Simplement, bercée par ce train, elle se revoit, dans un chaos de pensées, durant ces deux ans de Nancy qui lui parurent si longs à vivre.

On lui avait donné, dans la maison de ses beaux-parents, l’une des grandes chambres, plus un petit cabinet de débarras. La fenêtre de ce cabinet donnait seule sur la rue. Mais, à cause d’un grillage, on ne pouvait avancer la tête dehors. Que d’heures Isabelle a passées là, le front contre l’obstacle, essayant de voir dans la rue ! Elle savait bien, pourtant, qu’on n’y rencontre que des visages sans événements. À peine si, le dimanche, à la promenade, un petit frisson vaniteux la traversait quand elle entendait murmurer : « Voilà les jeunes Chardier. Quel gentil ménage ! »

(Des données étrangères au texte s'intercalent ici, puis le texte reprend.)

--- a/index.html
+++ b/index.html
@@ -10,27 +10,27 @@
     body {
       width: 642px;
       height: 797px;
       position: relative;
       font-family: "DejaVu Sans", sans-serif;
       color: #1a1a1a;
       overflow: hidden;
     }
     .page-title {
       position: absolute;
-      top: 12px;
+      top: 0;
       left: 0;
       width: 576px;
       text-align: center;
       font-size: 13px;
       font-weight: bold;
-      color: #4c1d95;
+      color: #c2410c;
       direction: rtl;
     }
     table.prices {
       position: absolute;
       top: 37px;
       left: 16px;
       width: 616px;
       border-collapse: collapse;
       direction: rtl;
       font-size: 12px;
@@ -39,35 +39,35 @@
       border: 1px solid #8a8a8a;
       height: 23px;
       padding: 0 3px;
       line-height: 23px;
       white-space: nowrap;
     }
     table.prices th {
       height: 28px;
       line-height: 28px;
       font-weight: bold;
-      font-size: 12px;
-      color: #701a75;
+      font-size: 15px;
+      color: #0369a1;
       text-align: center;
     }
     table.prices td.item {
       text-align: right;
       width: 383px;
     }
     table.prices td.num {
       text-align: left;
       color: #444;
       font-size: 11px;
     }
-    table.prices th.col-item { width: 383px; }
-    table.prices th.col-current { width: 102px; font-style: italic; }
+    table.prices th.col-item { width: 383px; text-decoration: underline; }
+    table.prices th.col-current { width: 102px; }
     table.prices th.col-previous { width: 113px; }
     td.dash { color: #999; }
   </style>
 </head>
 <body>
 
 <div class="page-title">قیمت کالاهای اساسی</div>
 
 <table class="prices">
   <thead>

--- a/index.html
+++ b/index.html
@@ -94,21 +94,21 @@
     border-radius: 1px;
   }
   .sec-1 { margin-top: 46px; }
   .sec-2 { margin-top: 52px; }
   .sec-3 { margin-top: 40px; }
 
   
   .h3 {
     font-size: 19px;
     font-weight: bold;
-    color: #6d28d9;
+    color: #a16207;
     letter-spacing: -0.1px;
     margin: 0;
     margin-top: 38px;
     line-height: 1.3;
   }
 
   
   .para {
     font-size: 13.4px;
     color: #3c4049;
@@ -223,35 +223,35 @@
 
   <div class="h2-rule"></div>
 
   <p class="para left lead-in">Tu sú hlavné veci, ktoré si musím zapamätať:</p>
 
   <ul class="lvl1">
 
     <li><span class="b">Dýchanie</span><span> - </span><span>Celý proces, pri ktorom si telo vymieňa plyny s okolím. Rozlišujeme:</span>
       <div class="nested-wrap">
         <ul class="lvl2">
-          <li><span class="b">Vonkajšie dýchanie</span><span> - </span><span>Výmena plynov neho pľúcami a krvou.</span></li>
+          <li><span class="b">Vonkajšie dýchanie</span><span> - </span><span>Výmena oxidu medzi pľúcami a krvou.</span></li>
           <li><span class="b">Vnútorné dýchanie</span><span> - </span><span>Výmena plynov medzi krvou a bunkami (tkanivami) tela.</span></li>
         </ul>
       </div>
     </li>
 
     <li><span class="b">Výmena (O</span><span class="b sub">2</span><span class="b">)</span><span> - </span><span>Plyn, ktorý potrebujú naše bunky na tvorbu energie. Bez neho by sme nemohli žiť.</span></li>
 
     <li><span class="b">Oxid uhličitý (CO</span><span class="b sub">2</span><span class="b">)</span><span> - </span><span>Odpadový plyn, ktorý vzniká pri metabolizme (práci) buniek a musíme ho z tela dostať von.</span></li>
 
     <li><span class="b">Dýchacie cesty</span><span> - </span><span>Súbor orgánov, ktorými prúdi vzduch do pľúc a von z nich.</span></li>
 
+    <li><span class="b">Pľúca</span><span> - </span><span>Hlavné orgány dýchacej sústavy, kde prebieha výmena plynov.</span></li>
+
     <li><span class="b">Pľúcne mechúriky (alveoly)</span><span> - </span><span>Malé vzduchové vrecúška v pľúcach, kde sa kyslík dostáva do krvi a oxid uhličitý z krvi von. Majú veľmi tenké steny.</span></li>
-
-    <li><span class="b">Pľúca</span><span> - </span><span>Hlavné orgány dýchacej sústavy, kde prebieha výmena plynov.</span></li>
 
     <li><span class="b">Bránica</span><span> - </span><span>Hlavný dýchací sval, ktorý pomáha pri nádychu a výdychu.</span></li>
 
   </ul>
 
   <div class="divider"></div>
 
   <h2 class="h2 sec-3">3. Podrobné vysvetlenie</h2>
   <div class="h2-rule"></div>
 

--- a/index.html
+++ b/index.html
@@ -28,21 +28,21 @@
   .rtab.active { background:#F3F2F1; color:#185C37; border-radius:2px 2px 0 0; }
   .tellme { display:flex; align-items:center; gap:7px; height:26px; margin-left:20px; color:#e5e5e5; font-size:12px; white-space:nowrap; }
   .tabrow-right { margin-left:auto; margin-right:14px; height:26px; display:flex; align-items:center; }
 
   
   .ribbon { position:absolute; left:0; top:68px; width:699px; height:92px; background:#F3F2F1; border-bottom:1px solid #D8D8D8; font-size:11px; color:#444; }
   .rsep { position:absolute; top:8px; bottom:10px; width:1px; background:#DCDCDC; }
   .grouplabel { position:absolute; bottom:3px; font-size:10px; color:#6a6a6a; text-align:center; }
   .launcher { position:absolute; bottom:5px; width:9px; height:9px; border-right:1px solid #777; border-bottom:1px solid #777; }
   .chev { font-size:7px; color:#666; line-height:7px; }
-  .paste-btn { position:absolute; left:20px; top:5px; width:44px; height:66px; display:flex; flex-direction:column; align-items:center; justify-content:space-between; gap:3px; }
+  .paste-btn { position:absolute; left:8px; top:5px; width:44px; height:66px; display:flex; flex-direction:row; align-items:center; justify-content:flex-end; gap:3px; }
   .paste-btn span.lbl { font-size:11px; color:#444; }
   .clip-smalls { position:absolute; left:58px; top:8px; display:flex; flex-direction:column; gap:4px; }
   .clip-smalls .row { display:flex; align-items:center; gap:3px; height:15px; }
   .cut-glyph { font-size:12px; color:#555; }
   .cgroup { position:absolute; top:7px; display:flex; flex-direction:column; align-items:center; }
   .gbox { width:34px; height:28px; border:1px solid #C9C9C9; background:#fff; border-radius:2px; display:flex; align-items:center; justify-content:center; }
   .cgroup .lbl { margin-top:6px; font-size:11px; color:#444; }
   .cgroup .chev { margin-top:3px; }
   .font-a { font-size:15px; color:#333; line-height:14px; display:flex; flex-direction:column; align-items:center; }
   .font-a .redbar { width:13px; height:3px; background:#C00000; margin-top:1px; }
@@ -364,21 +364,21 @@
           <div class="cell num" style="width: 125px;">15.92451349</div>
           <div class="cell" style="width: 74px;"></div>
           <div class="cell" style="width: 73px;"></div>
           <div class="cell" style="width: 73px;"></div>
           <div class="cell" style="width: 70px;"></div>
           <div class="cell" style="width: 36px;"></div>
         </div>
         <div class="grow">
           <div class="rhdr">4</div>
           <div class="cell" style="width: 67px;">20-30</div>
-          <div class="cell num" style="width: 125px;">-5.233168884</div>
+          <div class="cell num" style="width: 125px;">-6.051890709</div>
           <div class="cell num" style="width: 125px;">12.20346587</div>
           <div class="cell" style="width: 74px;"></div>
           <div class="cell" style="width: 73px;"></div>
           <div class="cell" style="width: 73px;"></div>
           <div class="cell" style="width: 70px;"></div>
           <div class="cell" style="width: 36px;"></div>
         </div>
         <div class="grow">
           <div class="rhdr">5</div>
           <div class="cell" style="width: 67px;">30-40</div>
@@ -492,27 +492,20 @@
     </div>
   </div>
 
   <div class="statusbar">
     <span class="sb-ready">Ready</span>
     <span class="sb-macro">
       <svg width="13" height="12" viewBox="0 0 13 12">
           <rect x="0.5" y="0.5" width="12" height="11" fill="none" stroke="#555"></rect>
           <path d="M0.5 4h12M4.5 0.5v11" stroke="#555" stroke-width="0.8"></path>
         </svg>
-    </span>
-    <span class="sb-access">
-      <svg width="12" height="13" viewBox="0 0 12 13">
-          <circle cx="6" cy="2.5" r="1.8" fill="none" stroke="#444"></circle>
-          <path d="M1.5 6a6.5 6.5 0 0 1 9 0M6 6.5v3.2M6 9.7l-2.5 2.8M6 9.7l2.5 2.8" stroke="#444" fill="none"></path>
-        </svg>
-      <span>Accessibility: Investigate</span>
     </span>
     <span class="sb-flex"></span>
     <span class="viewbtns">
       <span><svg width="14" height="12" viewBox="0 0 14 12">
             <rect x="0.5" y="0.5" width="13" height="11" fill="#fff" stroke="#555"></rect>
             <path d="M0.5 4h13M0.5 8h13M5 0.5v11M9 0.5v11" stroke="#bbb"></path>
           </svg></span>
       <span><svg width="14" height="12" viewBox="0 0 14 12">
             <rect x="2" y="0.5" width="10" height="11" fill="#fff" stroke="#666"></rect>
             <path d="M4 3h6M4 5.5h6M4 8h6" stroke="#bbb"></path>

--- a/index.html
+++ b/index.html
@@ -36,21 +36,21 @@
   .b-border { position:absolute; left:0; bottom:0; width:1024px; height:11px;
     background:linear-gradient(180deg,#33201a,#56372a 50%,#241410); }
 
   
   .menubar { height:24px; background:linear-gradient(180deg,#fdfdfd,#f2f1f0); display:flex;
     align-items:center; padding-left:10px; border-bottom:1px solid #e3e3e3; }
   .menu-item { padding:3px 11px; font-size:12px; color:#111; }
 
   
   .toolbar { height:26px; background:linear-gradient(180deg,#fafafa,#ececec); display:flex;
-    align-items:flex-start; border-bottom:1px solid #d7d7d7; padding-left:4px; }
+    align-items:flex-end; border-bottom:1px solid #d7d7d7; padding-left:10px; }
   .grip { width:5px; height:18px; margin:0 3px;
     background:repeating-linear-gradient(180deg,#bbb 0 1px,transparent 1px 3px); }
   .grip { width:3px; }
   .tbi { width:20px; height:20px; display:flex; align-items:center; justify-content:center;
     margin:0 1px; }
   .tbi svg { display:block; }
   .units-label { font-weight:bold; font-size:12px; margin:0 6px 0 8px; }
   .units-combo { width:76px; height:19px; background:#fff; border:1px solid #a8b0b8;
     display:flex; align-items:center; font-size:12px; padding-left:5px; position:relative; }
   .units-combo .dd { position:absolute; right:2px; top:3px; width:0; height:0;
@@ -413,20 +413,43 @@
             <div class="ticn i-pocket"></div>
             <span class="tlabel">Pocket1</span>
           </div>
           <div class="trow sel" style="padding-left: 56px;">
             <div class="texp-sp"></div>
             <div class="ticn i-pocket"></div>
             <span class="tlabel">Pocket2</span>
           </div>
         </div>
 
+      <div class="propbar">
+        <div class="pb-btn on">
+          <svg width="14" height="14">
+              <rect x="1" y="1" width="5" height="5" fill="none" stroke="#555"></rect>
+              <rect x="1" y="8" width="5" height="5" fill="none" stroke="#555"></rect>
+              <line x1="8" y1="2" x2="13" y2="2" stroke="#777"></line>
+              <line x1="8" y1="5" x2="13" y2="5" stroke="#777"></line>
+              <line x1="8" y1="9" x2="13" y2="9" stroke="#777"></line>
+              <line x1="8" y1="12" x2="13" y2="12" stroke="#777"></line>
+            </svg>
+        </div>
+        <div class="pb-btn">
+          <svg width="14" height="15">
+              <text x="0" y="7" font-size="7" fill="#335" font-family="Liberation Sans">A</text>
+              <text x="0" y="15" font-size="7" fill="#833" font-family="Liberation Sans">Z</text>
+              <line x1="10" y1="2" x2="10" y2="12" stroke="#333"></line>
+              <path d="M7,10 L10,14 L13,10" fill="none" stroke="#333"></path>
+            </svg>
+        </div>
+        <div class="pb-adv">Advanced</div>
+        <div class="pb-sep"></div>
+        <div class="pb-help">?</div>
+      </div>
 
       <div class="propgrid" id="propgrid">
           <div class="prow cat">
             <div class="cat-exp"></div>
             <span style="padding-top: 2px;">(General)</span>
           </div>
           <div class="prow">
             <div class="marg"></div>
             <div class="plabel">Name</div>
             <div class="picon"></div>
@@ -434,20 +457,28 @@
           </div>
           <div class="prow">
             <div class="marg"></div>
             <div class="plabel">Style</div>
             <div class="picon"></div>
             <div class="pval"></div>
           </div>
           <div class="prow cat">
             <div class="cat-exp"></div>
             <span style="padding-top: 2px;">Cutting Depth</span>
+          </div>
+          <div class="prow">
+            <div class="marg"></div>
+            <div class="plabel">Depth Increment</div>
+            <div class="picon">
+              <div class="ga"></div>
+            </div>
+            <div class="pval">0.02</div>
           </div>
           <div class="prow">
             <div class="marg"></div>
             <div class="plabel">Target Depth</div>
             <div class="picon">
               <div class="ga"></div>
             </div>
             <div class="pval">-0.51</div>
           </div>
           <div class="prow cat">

Avec une certaine malice intérieure qu’elle dirige souvent contre elle-même, elle se disait durant ces longs jours d’ennui : « Je suis, derrière ce grillage, comme dans un garde-manger. » Et ces deux ans de garde-manger ne lui laissaient qu’un souvenir bien morne. Vieux beaux-parents maniaques, mari préoccupé, bébé difficile : la petite Zozo n’était guère commode à l’âge du maillot. Ensuite, neuf nouveaux mois de grossesse, un nouvel accouchement, un nouveau bébé : le petit lion. Et c’est tout.